Chiaramente l'intenzione di coprire un arco narrativo di quasi cinquant'anni, prestando attenzione a fatti grandi e meno grandi della vicenda, causa a tratti una certa frenesia nel racconto: in effetti l'evoluzione psicologica di Cheney è fin troppo rapida, seppur efficace. Buona anche la connessione mostrata fra vita pubblica e privata di Cheney, con il conflitto drammatico fra le due figlie di opposti ideali e il ruolo da vera e propria lady Macbeth della moglie. Dialoghi ben scritti e sempre sul filo del sarcasmo, forse meno arditi rispetto a La grande scommessa, dove la scommessa vera e propria era spiegare la crisi economica a un pubblico di non economisti.
Il cast risulta all'altezza. Christian Bale si riconferma grande trasformista, grazie al trucco da Oscar della squadra di Greg Cannom che ha un curriculum non da poco: quattro statuette dal 1993 a oggi e titoli quali Dracula di Bram Stoker (Francis Ford Coppola, 1992), Mrs Doubtfire (Chris Columbus, 1993) e Il curioso caso di Benjamin Button (David Fincher, 2008).
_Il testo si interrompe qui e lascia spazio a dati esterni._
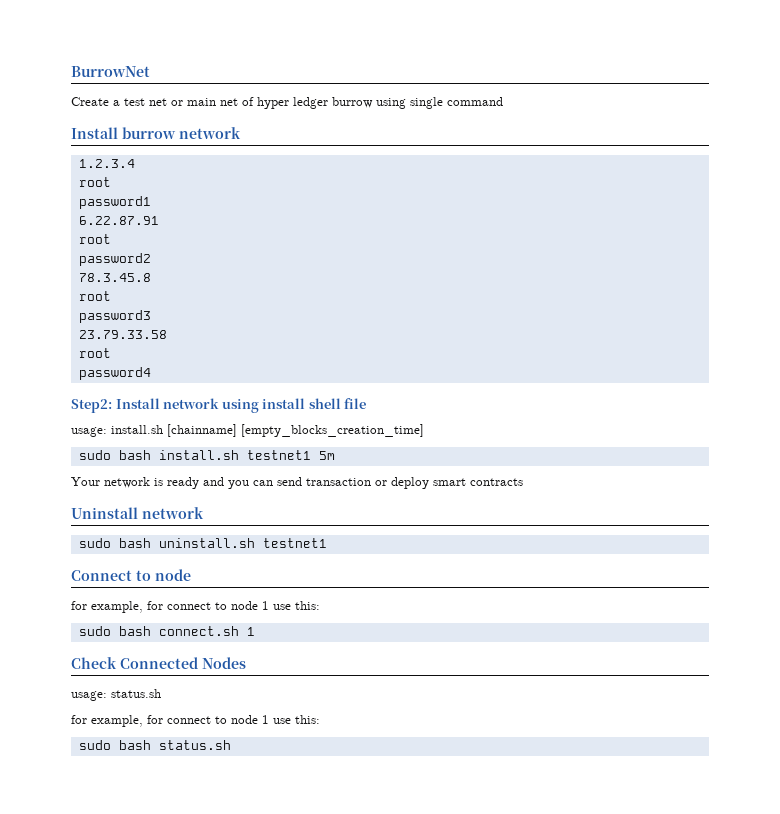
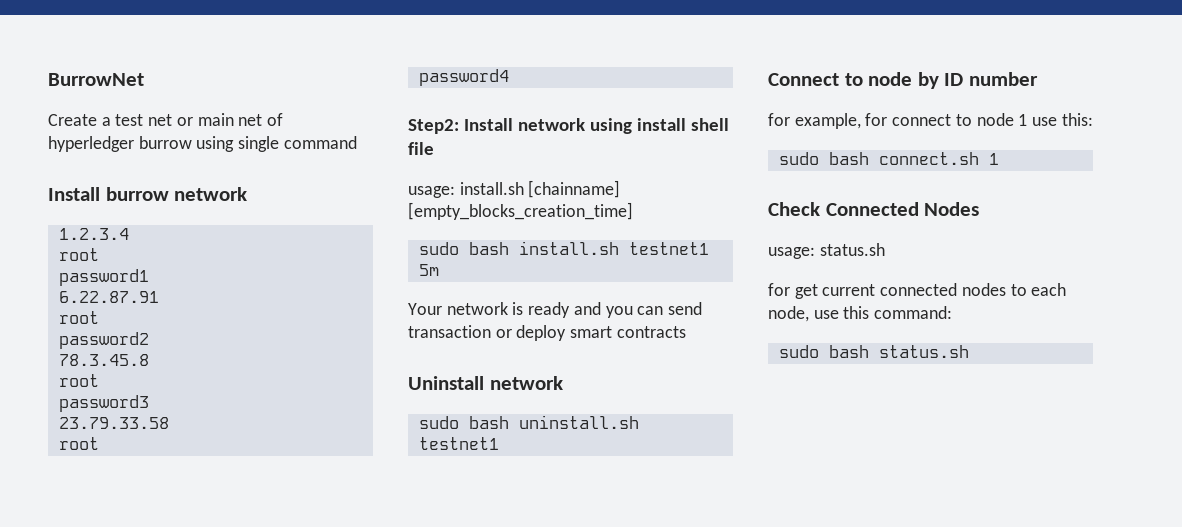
- Create a test net or main net of hyper ledger burrow using single command
+ Create a test net or main net of hyperledger burrow using single command
- Connect to node
+ Connect to node by ID number
  usage: status.sh
- for example, for connect to node 1 use this:
+ for get current connected nodes to each node, use this command:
Al netto del trucco, però, è la straordinaria mimica di Bale a creare una maschera perfetta del potere, a metà fra quelle di un padre severo e di un inquisitore spietato. Di contro, Cheney è ingombrante da interpretare e a volte Bale sembra quasi costretto, nei movimenti fisici, dal suo stesso personaggio. Si segnalano poi le interpretazioni di Carell, ottimo nel calarsi nella parte dell'americano potente e arrogante, e del caratterista Sam Rockwell nei panni di un Bush esilarante, più vicino alla caricatura de I Griffin che al personaggio reale.
Il montaggio risulta infine dinamico e adeguato alle scelte di sceneggiatura. Vice prosegue l'ormai riconoscibile discorso stilistico ed etico di McKay, in bilico fra il documentario impegnato di Michael Moore e la grande commedia, con la capacità non scontata di alternare i registri narrativi mantenendo il prodotto finale nel complesso solido e compatto.